HIV-1 infection results in prolonged, continuous viral replication in infected individuals. Viral persistence is not thwarted by the presence of HIV-1-specific immune responses or by innate cellular antiviral defense mechanisms including host restriction factors such as APOBEC3G (apolipoprotein B mRNA-editing enzyme, catalytic polypeptide-like 3G). During the course of the development of acquired immunodeficiency syndrome (AIDS), HIV-1 mutates with high frequency and thus avoids immune response.1 It also avoids the restriction by APOBEC3G (hA3G) by using the viral infectivity factor (VIF) to target hA3G for degradation through the proteosome pathway.2 Interestingly, it has been observed that HIV-1 sequences isolated from infected individuals show a high rate of G-to-A substitutions.3–5 In the past, this mutagenic phenomenon was attributed to the error-prone retroviral reverse transcriptase together with imbalances in the available deoxynucleotide pools in the cell.6 However, recent studies show that hA3G is responsible for G-to-A substitutions in viral genomes.4,7 hA3G causes G-to-A substitutions by rapidly deaminating nascent reverse transcripts to yield U-containing DNA, which later pairs with nucleotide A.
Originally, hA3G was thought to restrict viral replication through G-to-A substitutions by introducing stop codons or triggering a repair mechanism that degraded viral DNA. Recent work by Bishop and colleagues has shown that a strong antiviral effect can be achieved in the absence of detectable G-to-A substitution.8,9 Several lines of evidence now suggest that hA3G can function by a second, editing-independent, antiviral mechanism. Mutated hA3G protein that is unable to function as a cytidine deaminase retains a substantial level of antiviral activity.10 In an in vivo editing assay, alteration to the C-terminal cytidine deaminase domain, such that the protein could no longer mediate the deamination of either HIV-1 cDNA or bacterial DNA, was still packaged into virions and retained significant antiviral activity. This suggests that the antiviral activity of hA3G is not related to the G-to-A substitution but rather to alternative antiviral mechanisms.11
The role of G-to-A mutations mediated by hA3G in HIV-1 pathogenesis is not well understood. A recent study showed that HIV-1-infected patients with hypermutated sequences had lower viral loads when compared to patients with non-hypermutated sequences,12 although APOBEC levels were not measured. Here, we measure hA3G mRNA levels and analyze G-to-A mutations in gag, env, and vif sequences from peripheral blood mononuclear cell (PBMC) samples obtained from HIV-1-infected individuals. We also analyze polymorphism in vif motifs that have been shown to be important for vif expression and its activity against hA3G.

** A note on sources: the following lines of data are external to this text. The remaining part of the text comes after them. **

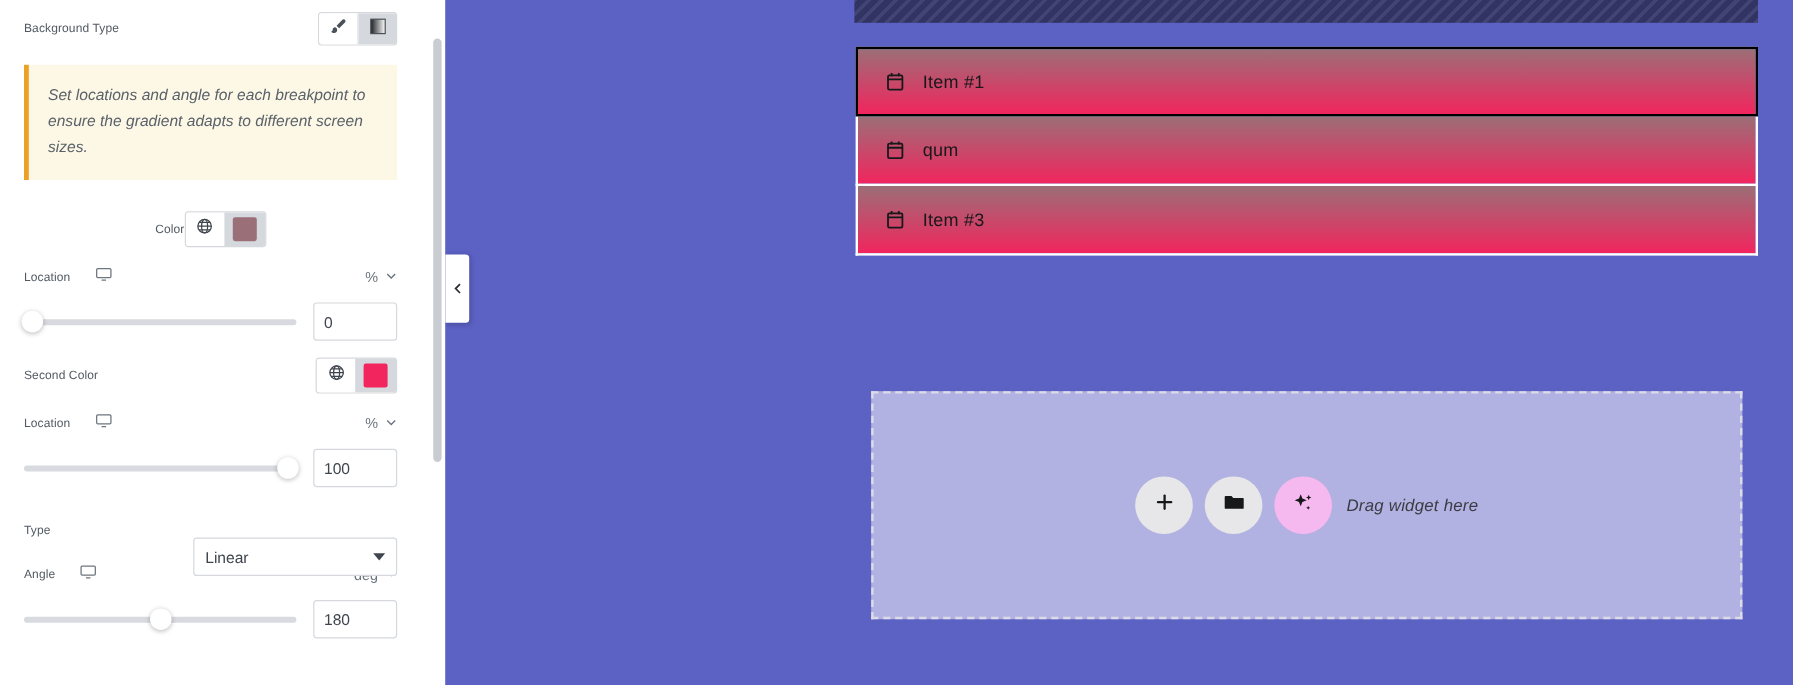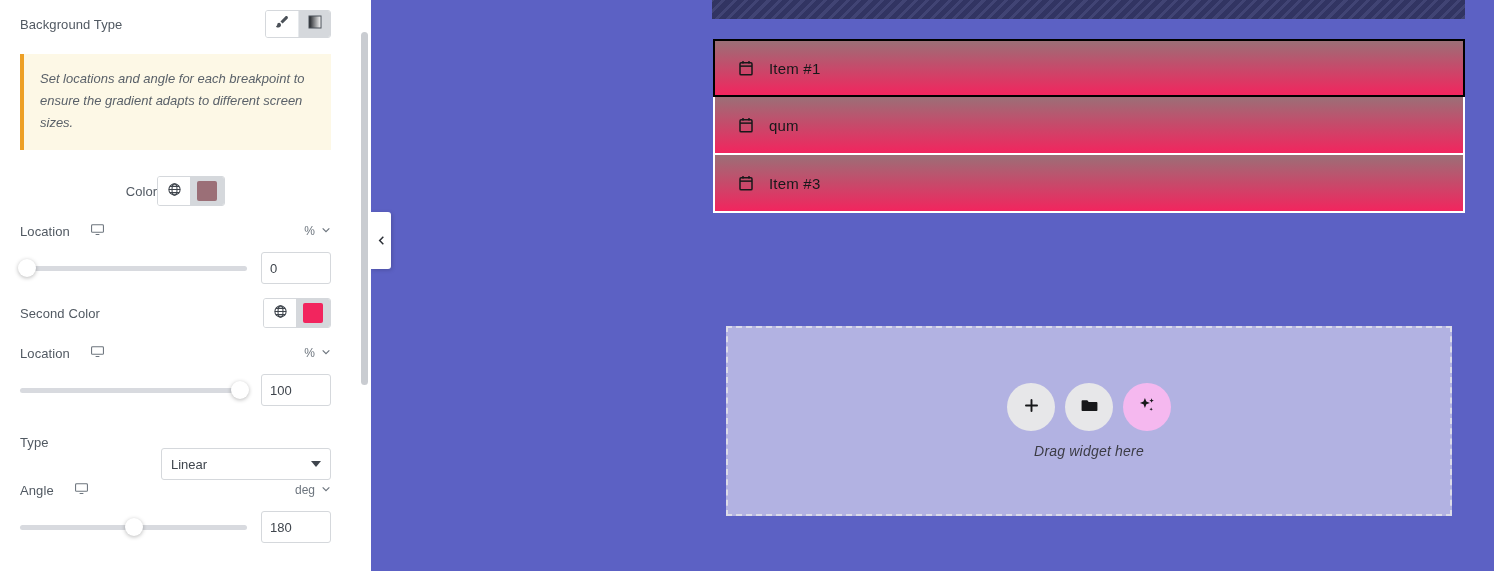"Background Type" .row-label { font-size: 13px -> 10px }
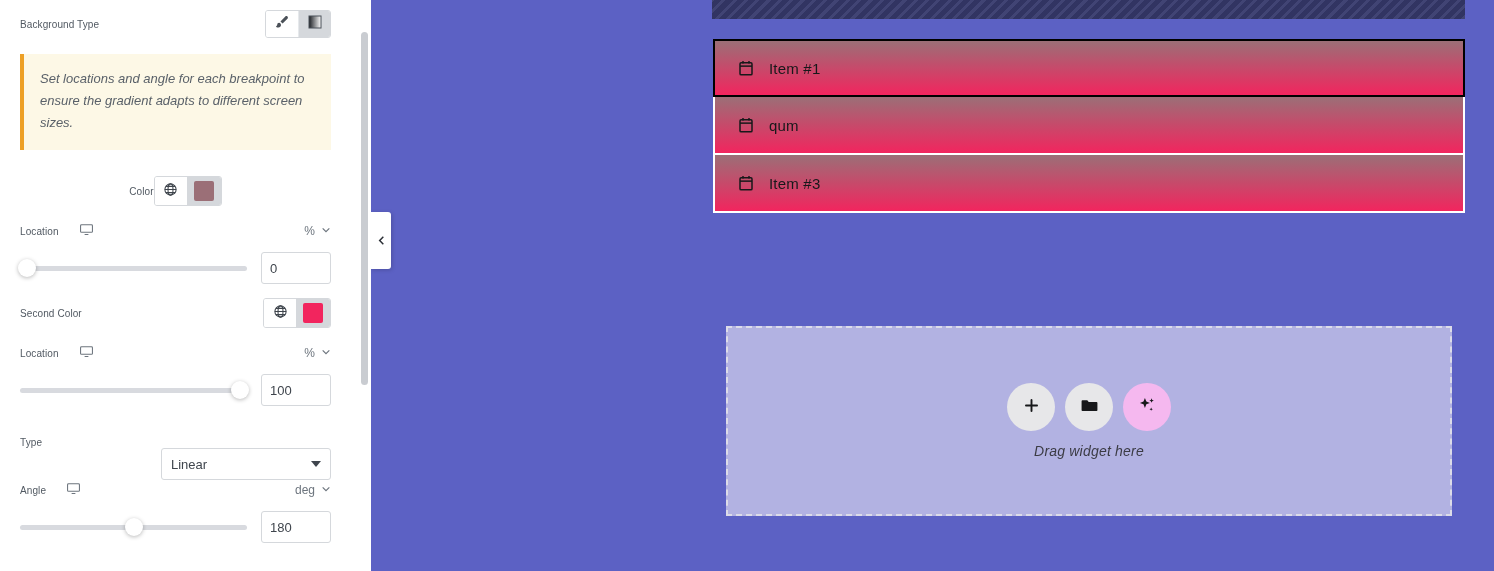"Drag widget here" .dropzone { flex-direction: column -> row }
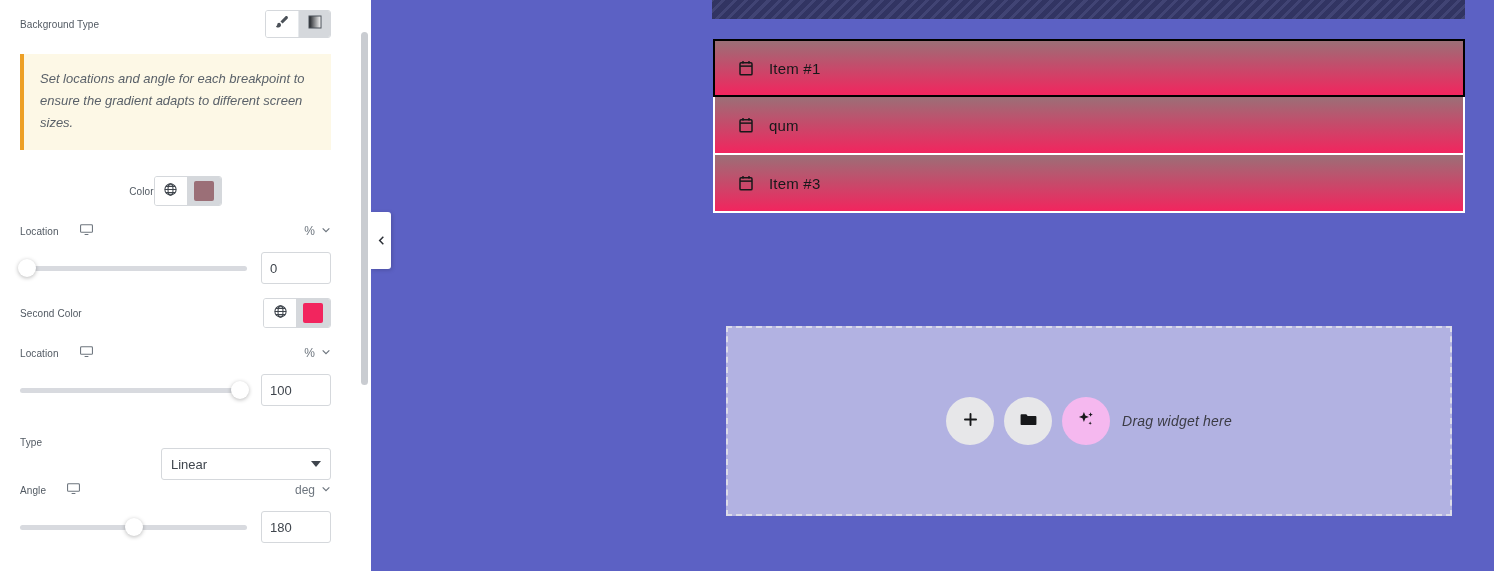"Angle" div.row { margin-top: 15px -> 4px }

PBMC samples used in this study were obtained from a cohort of female sex workers in Dakar, Senegal, that our laboratory has been following since 1985. Epidemiologic and clinical aspects of this cohort have previously been described elsewhere.13 At enrollment all subjects gave informed consent and participated in protocols approved by the Counseil National de Lutte Contre le Sida Comite Ethique et Juridique and the Harvard School of Public Health Human Subjects Committee. CD4+ T cell counts were determined, serum samples were tested for HIV-1-specific antibodies, and viral load measurements were done as previously described.14 All subjects enrolled in this study were antiretroviral therapy naive and had CD4+ T cell counts above 200/μl at the time of sample acquisition.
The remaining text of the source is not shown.